**Task input:**
◆ ◆ ◆ ◆

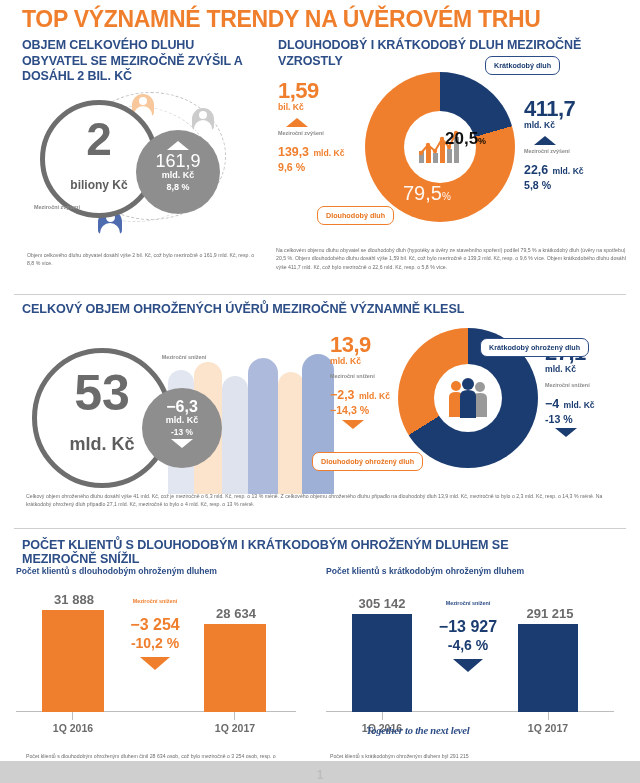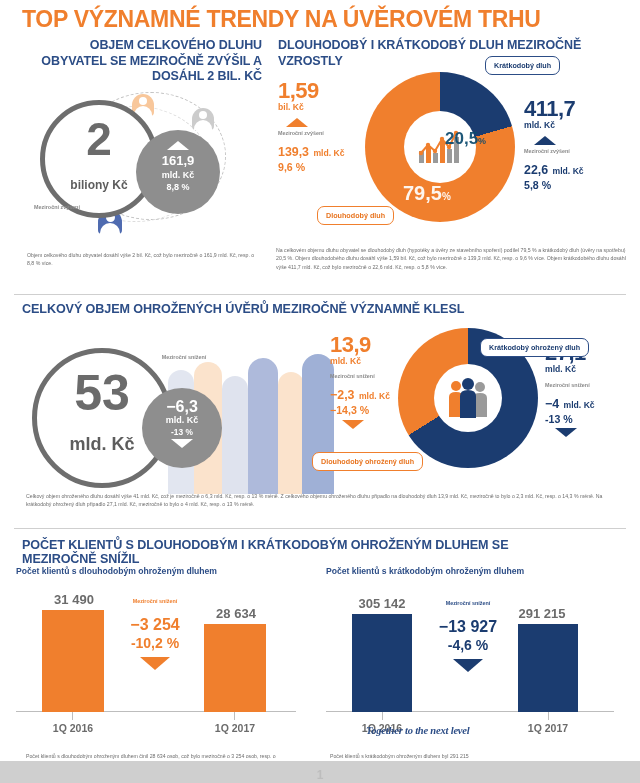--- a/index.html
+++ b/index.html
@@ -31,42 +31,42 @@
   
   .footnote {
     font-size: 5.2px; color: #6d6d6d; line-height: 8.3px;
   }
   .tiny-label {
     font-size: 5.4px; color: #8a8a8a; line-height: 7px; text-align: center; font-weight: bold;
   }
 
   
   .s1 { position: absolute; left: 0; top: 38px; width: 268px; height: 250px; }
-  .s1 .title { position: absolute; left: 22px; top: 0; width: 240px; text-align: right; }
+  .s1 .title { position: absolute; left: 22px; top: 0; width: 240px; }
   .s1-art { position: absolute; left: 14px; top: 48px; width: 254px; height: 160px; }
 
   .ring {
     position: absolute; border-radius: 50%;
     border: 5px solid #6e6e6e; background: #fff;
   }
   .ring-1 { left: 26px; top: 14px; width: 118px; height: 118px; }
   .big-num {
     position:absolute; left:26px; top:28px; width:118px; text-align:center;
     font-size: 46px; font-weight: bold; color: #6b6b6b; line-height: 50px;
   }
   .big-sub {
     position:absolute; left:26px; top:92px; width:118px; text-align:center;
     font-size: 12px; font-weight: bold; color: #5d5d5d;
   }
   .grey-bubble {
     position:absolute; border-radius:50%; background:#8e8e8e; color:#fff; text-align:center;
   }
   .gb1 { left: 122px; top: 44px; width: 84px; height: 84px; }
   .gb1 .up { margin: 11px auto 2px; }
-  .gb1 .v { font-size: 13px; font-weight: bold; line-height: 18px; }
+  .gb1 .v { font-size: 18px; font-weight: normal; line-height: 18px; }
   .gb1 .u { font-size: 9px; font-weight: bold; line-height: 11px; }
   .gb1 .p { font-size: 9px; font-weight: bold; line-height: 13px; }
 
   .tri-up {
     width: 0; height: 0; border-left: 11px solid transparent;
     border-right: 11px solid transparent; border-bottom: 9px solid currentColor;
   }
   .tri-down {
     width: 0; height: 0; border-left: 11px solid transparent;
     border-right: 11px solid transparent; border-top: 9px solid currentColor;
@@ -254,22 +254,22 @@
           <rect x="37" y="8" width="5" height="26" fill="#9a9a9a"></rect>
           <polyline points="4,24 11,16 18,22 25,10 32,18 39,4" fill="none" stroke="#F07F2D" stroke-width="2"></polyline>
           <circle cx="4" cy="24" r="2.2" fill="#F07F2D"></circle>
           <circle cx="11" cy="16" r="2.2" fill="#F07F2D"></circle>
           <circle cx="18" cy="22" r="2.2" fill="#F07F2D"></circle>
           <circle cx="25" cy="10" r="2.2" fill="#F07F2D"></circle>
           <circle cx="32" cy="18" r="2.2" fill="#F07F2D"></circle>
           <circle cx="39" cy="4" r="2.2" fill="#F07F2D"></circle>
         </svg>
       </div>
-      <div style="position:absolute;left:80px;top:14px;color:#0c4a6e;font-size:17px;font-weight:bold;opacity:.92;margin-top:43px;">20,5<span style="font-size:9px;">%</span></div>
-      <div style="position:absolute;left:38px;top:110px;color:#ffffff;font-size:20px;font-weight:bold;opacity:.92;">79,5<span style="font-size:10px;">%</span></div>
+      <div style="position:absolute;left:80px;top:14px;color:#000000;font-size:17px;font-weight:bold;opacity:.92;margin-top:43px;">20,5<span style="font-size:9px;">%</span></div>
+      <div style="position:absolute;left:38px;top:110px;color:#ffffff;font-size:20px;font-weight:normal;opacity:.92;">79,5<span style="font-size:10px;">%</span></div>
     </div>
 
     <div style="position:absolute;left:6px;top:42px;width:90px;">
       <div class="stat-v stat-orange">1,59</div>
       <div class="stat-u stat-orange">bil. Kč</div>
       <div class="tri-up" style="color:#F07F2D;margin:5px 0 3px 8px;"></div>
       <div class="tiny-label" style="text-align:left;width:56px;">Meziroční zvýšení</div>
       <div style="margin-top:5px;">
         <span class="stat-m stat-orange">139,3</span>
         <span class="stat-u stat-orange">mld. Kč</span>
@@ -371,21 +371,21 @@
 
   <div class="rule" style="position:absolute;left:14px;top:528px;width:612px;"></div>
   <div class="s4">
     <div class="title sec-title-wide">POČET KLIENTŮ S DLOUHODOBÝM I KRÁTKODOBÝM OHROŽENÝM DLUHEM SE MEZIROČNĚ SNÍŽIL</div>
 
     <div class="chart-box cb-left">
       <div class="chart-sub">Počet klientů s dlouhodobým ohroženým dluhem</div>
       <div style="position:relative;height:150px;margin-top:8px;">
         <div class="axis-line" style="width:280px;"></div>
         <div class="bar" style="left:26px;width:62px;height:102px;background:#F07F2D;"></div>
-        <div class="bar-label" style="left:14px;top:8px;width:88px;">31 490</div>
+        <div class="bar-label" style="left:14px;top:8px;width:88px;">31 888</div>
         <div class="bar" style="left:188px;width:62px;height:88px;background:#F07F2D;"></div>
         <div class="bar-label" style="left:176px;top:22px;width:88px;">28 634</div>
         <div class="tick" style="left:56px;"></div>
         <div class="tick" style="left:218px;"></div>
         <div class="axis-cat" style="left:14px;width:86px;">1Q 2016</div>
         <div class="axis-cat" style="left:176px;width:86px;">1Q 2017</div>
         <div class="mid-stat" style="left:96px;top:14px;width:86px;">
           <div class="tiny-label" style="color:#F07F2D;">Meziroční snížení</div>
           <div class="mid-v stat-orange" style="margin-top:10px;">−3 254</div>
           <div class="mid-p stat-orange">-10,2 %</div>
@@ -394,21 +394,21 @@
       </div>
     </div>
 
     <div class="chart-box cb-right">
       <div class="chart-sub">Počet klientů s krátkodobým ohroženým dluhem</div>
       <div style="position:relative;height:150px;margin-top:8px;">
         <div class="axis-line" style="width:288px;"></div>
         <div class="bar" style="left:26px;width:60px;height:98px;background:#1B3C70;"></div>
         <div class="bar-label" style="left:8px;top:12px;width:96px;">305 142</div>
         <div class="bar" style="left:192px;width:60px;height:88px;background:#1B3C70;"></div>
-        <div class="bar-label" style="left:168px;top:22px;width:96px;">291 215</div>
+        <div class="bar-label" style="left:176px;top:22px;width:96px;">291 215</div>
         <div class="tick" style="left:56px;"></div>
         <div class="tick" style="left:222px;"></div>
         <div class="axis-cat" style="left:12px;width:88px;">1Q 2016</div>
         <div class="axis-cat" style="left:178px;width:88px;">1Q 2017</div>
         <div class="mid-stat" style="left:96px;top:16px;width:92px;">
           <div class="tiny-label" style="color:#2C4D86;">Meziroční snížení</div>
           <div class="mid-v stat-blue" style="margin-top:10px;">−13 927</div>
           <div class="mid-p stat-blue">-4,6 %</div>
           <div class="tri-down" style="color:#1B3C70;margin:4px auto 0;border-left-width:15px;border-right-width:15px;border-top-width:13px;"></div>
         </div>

◆ ◆ ◆ ◆

**Directions for this task:**
Copy, from the data above, every line where the word "blue" appears.

**Output:**
           <div class="mid-v stat-blue" style="margin-top:10px;">−13 927</div>
           <div class="mid-p stat-blue">-4,6 %</div>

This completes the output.